Finneran, who faced 16 to 21 months in prison if convicted on all counts, will serve a term of unsupervised probation and pay a fine to end the long legal battle over charges that he misrepresented his role in the creation of a legislative redistricting map that diluted the clout of minority voters.

Finneran, 56, a lawyer and once-powerful figure on Beacon Hill, will enter his plea before US District Judge Richard G. Stearns. Finneran also has agreed not to seek political office for five years, and his case will be referred to the state Board of Bar Overseers for possible disbarment.

The plea agreement marks a turnabout for Finneran, who had insisted he was innocent and had declared he would not be "losing any sleep" over the federal case against him.

His trial was scheduled to begin Jan. 16.

Finneran, who has been president of the Massachusetts Biotechnology Council for two years, did not respond to several calls made to his office seeking comment. His attorney, Richard Egbert, declined to comment, as did Christina DiIorio Sterling, a spokeswoman for US Attorney Michael J. Sullivan’s office.

Officials at the Biotechnology Council could not be reached.

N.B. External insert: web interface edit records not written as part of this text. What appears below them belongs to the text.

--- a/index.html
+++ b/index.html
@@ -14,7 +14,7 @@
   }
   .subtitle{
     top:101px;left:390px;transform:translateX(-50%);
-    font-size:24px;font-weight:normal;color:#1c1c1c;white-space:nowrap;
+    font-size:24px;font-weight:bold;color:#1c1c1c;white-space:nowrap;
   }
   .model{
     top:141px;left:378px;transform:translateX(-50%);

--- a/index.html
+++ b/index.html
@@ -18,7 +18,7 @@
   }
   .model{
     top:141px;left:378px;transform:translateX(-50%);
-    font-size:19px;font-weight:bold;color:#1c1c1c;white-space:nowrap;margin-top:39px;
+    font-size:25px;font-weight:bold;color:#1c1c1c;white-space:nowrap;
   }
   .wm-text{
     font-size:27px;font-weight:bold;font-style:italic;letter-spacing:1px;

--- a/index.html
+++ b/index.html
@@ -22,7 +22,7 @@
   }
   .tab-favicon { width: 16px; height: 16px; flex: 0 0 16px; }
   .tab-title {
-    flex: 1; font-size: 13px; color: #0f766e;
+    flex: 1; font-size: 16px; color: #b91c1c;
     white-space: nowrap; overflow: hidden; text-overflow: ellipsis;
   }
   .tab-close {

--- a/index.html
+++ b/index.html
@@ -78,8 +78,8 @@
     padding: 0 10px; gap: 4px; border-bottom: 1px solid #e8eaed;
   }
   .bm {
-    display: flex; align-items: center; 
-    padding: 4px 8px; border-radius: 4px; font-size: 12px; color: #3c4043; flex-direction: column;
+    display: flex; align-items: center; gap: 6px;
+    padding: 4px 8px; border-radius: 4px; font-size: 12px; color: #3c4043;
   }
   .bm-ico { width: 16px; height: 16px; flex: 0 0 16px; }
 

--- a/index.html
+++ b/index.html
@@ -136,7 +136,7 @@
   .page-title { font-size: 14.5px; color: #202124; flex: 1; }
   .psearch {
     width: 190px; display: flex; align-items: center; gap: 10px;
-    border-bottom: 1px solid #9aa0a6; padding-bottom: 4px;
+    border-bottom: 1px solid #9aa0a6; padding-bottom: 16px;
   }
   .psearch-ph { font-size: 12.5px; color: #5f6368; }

The criminal case stemmed from Finneran’s November 2003 testimony in a civil suit brought by the Black Political Caucus and other voting-rights groups that sought to overturn the House’s 2001 legislative redistricting plan on the grounds it was unfair to minority voters. A three-judge panel threw out the redistricting plan in 2004 and sharply scolded Finneran in a footnote to the decision, strongly implying that he had misled the court when he testified that he had little involvement in the drawing of the district lines.

Federal prosecutors indicted the former speaker in June 2005, and in the indictment outlined a series of eight meetings that he held about redistricting.

Finneran faced three counts of perjury and one count of obstruction of justice. The perjury charges stemmed from his testimony in court and in an earlier deposition in which he allegedly lied about his role. The obstruction of justice charge was brought against him because prosecutors said that, by making misleading statements, he had interfered with the judges’ efforts to determine whether the voting rights of minorities were violated.

Both charges are felonies, but obstruction of justice carries a maximum 10-year prison sentence and perjury carries five years.

At the time of the indictment, however, federal prosecutors said that under federal sentencing guidelines Finneran would have faced a sentence ranging from 16 to 21 months if he was convicted of all counts.